# DIRECTIONS FOR THIS TASK
Every line of the listing below should be written out exactly, minus its pictures.

# RECORDS SUPPLIED
-=-=-=-=-

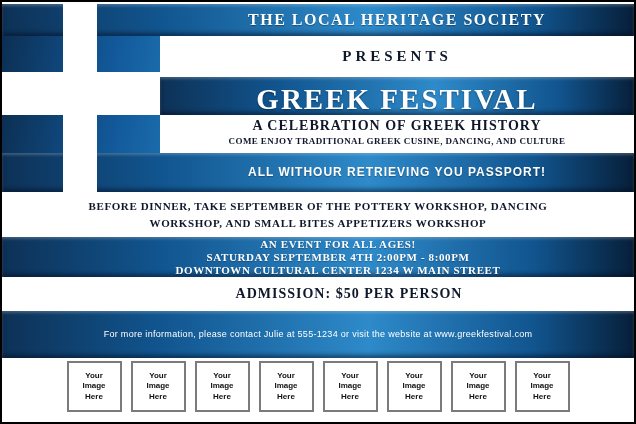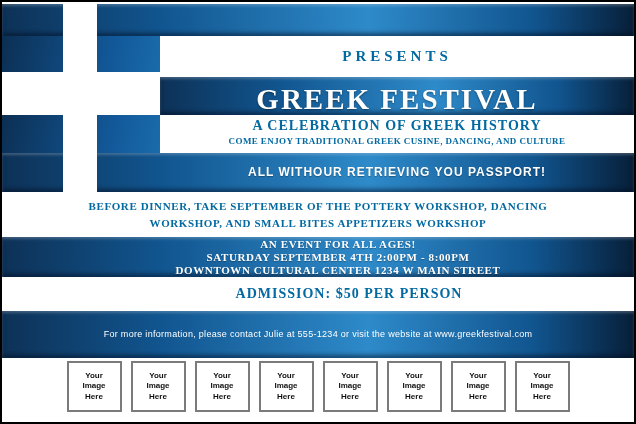--- a/index.html
+++ b/index.html
@@ -90,6 +90,7 @@
 
     <div class="abs band" style="left:0;top:309px;width:632px;height:47px;"></div>
 
+    <div class="abs ctr serif white society-text">THE LOCAL HERITAGE SOCIETY</div>
 
     <div class="abs ctr serif navy presents-text">PRESENTS</div>
 

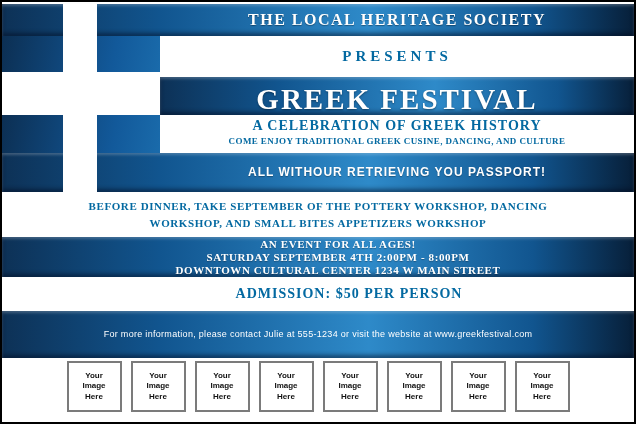--- a/index.html
+++ b/index.html
@@ -27,7 +27,7 @@
   .serif{font-family:"Liberation Serif", serif;}
   .sans{font-family:"Liberation Sans", sans-serif;}
   .ctr{text-align:center;}
-  .navy{color:#0369a1;}
+  .navy{color:#0f172a;}
   .white{color:#ffffff;}
 
   .society-text{left:158px;width:474px;top:2px;height:32px;line-height:32px;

-=-=-=-=-

# YOUR SOLUTION
--- a/index.html
+++ b/index.html
@@ -90,6 +90,7 @@
 
     <div class="abs band" style="left:0;top:309px;width:632px;height:47px;"></div>
 
+    <div class="abs ctr serif white society-text">THE LOCAL HERITAGE SOCIETY</div>
 
     <div class="abs ctr serif navy presents-text">PRESENTS</div>
 

--- a/index.html
+++ b/index.html
@@ -27,7 +27,7 @@
   .serif{font-family:"Liberation Serif", serif;}
   .sans{font-family:"Liberation Sans", sans-serif;}
   .ctr{text-align:center;}
-  .navy{color:#0369a1;}
+  .navy{color:#0f172a;}
   .white{color:#ffffff;}
 
   .society-text{left:158px;width:474px;top:2px;height:32px;line-height:32px;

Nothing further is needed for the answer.